[[ SOURCE DATA, beginning ]]

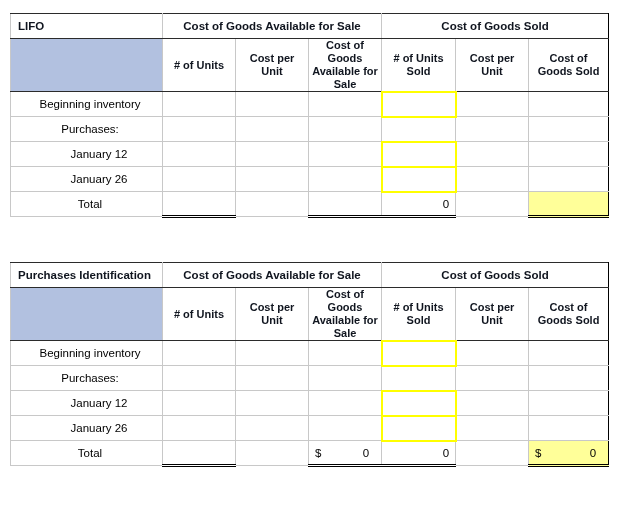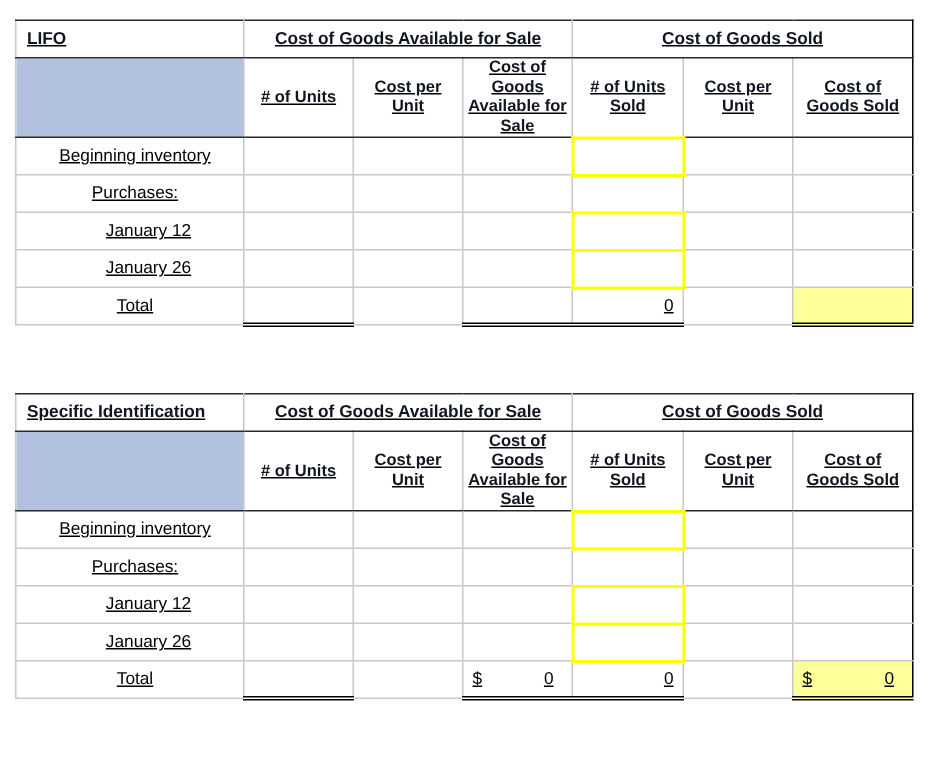"LIFO" .table-wrap { text-decoration: underline -> none }
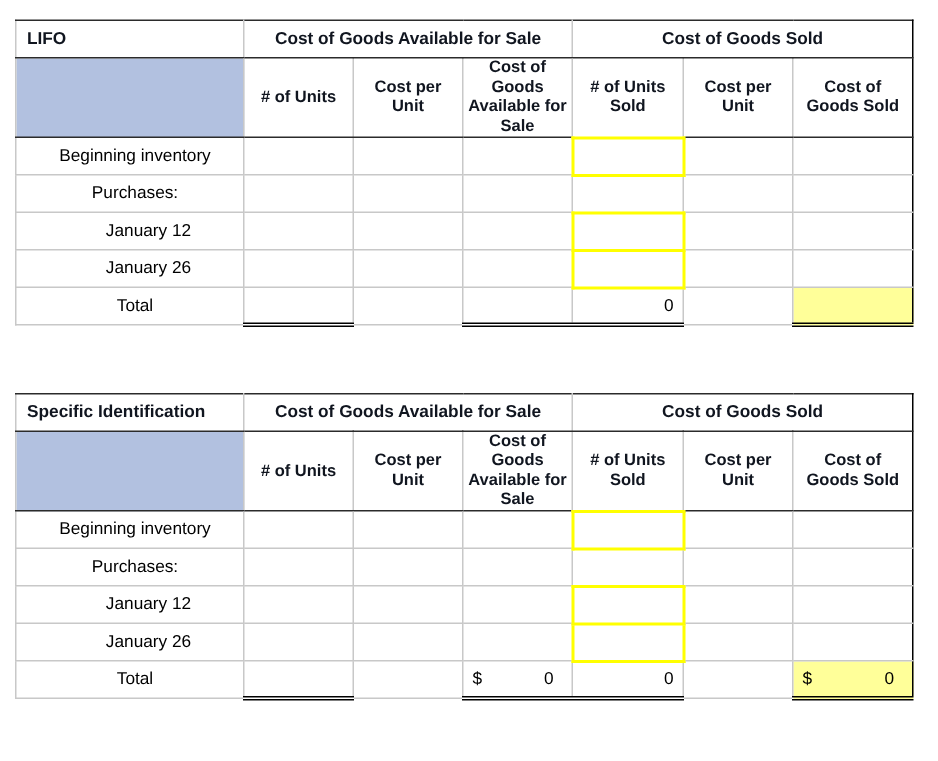"Specific Identification" td.hdr-title { text: Specific -> Purchases }
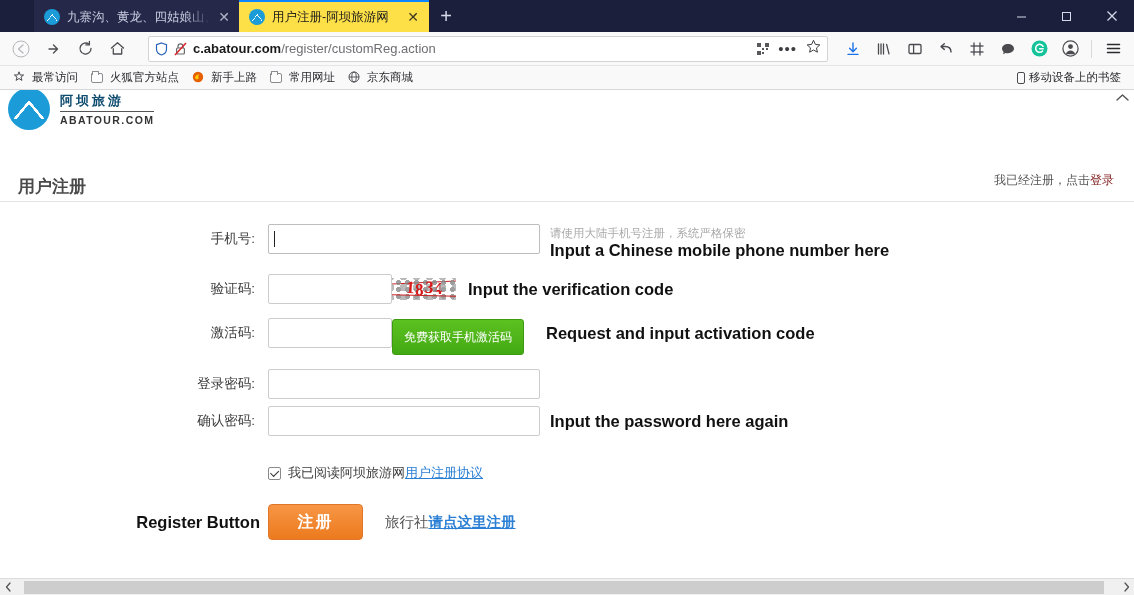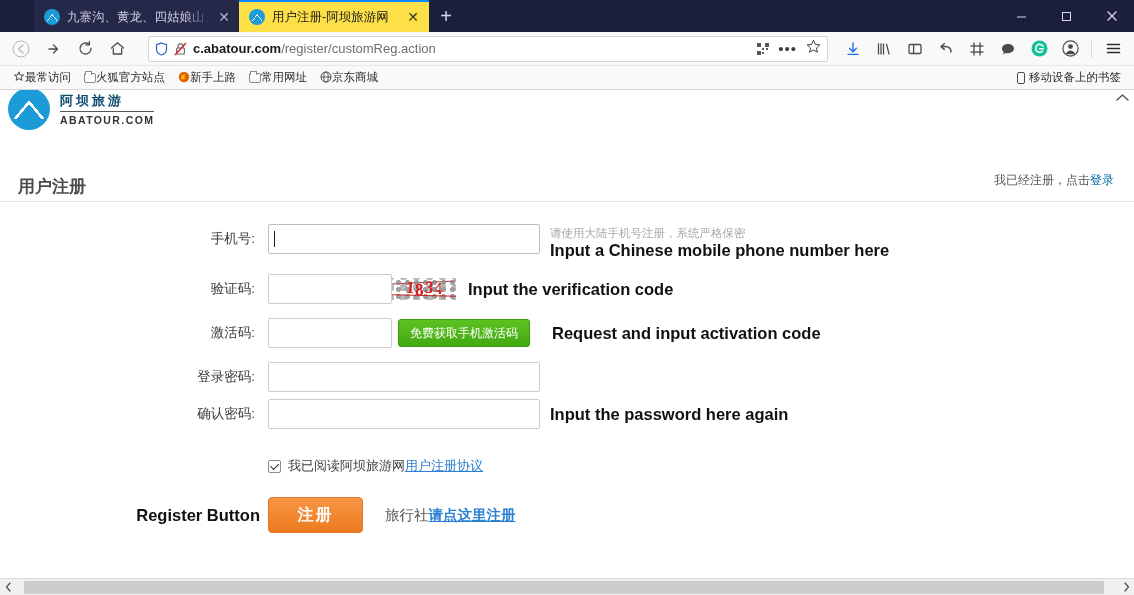"最常访问" .bm { gap: 0 -> 7px }
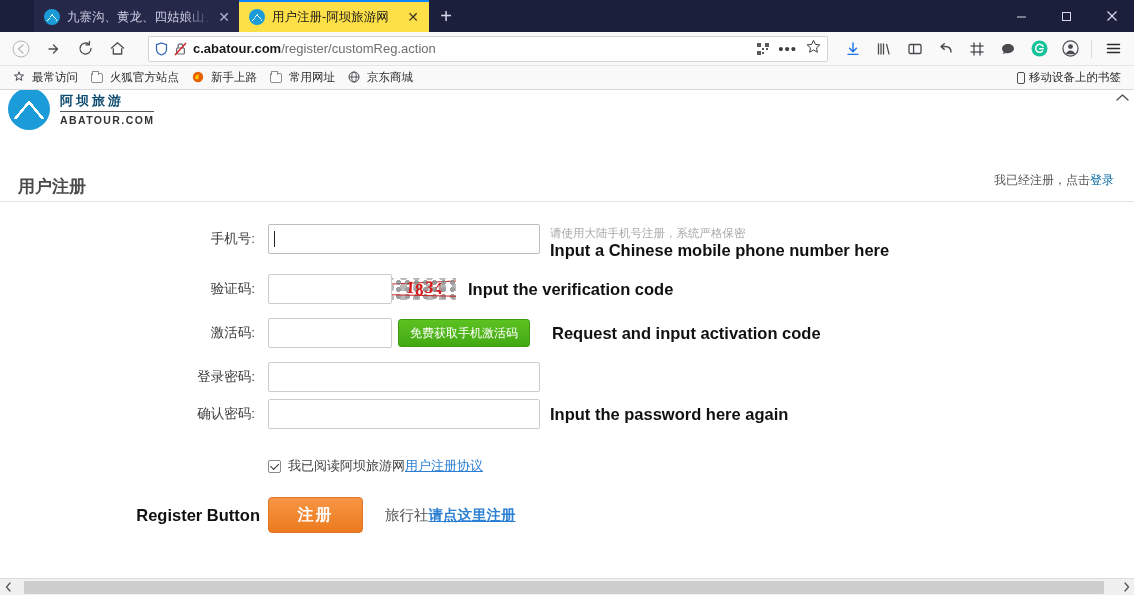"登录" .title-right a { color: #0369a1 -> #7f1d1d }
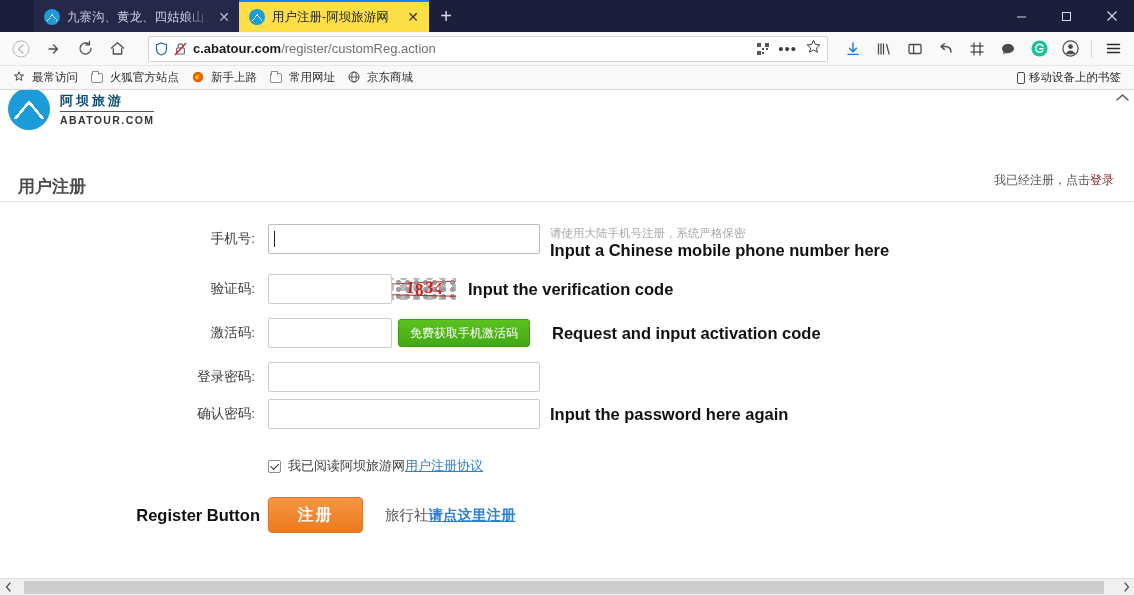"免费获取手机激活码" .btn-green { height: 28px -> 36px; margin-left: 6px -> none }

[[ SOURCE DATA, end ]]

Exclude the pictures from the copy. Retype exactly the lines running from the one containing "gap: 0 -> 7px" through the last line of the listing.

"最常访问" .bm { gap: 0 -> 7px }
"登录" .title-right a { color: #0369a1 -> #7f1d1d }
"免费获取手机激活码" .btn-green { height: 28px -> 36px; margin-left: 6px -> none }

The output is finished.